Work instruction ▸
Go over the entries below line by line, copying each one that contains the word "WOMENS".

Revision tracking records
----

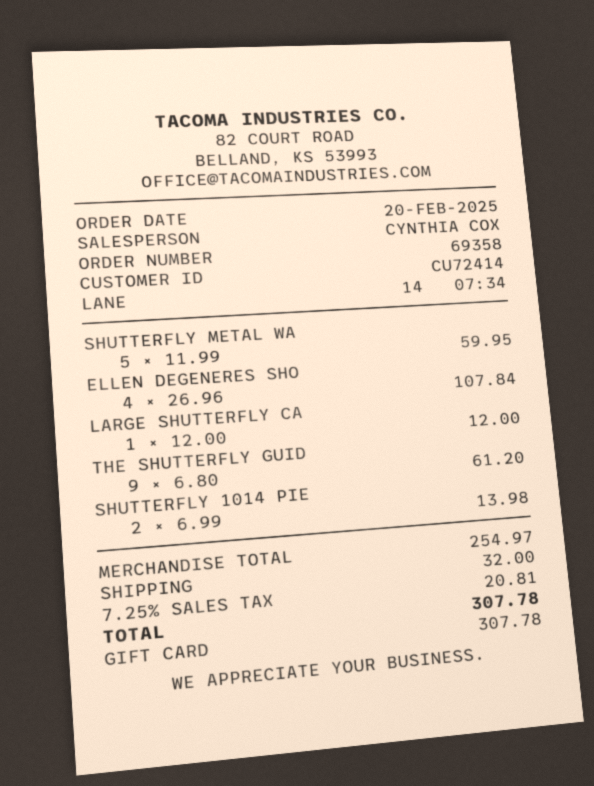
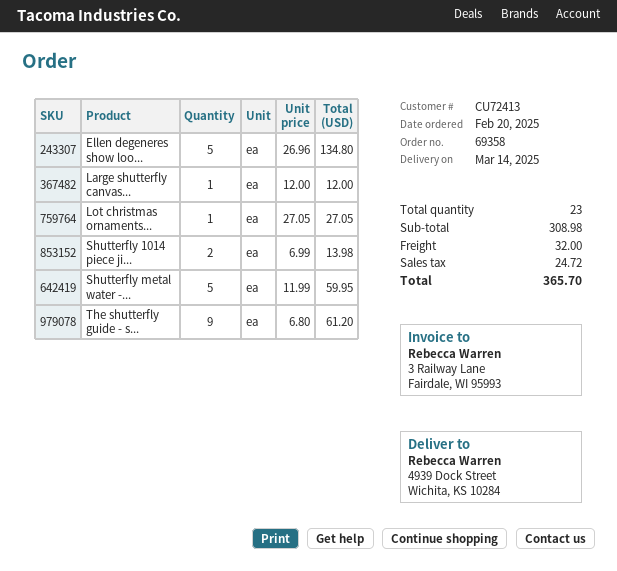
customer number: CU72414 -> CU72413
ELLEN DEGENERES SHO: 4 x 26.96 = 107.84 -> 5 x 26.96 = 134.80
Lot christmas ornaments...: none -> 1 x 27.05 = 27.05
subtotal: 254.97 -> 308.98
tax: 20.81 -> 24.72
total: 307.78 -> 365.70

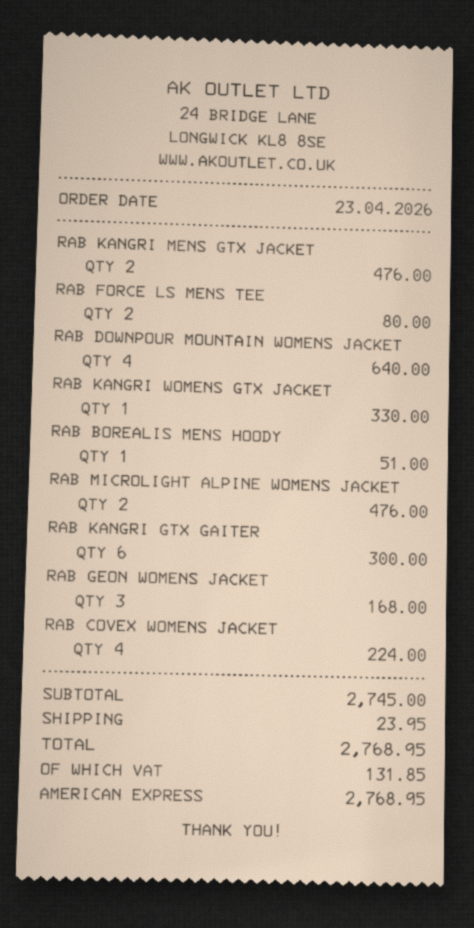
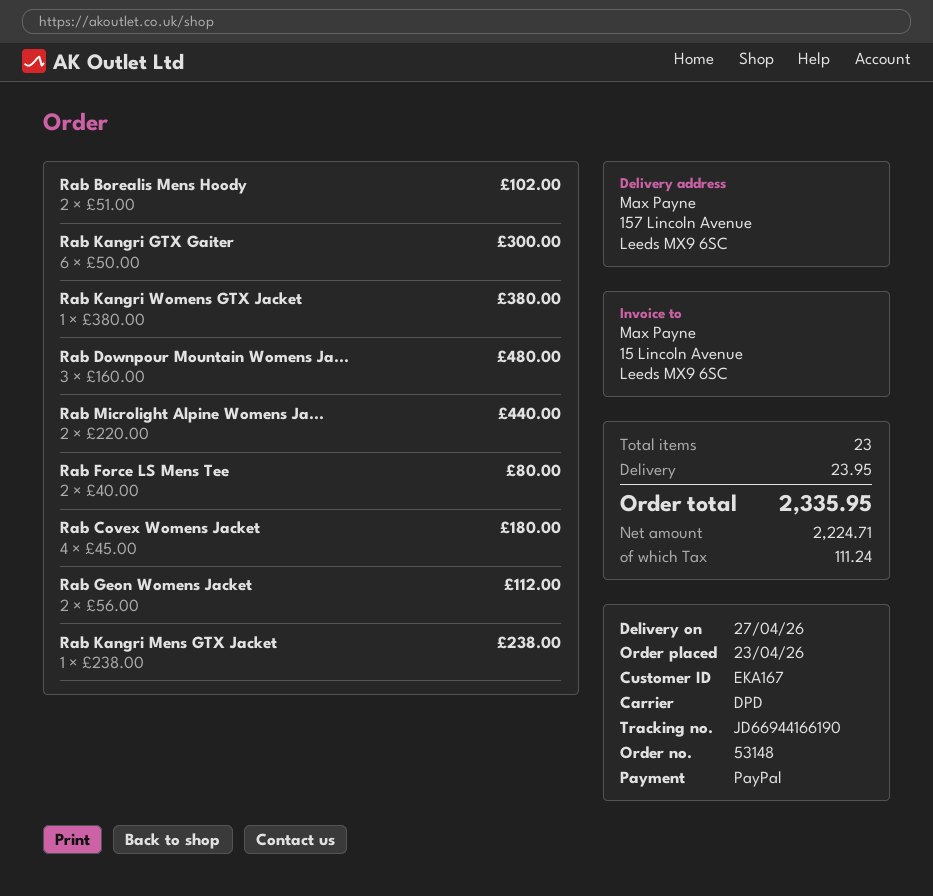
payment method: American Express -> PayPal
RAB KANGRI MENS GTX JACKET: 2 for 476.00 -> 1 for 238.00
RAB DOWNPOUR MOUNTAIN WOMENS JACKET: 4 for 640.00 -> 3 for 480.00
RAB KANGRI WOMENS GTX JACKET: 1 for 330.00 -> 1 for 380.00
RAB BOREALIS MENS HOODY: 1 for 51.00 -> 2 for 102.00
RAB MICROLIGHT ALPINE WOMENS JACKET: 2 for 476.00 -> 2 for 440.00
RAB GEON WOMENS JACKET: 3 for 168.00 -> 2 for 112.00
RAB COVEX WOMENS JACKET: 4 for 224.00 -> 4 for 180.00
tax: 131.85 -> 111.24
total: 2768.95 -> 2335.95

----

Response for this exercise ▸
RAB DOWNPOUR MOUNTAIN WOMENS JACKET: 4 for 640.00 -> 3 for 480.00
RAB KANGRI WOMENS GTX JACKET: 1 for 330.00 -> 1 for 380.00
RAB MICROLIGHT ALPINE WOMENS JACKET: 2 for 476.00 -> 2 for 440.00
RAB GEON WOMENS JACKET: 3 for 168.00 -> 2 for 112.00
RAB COVEX WOMENS JACKET: 4 for 224.00 -> 4 for 180.00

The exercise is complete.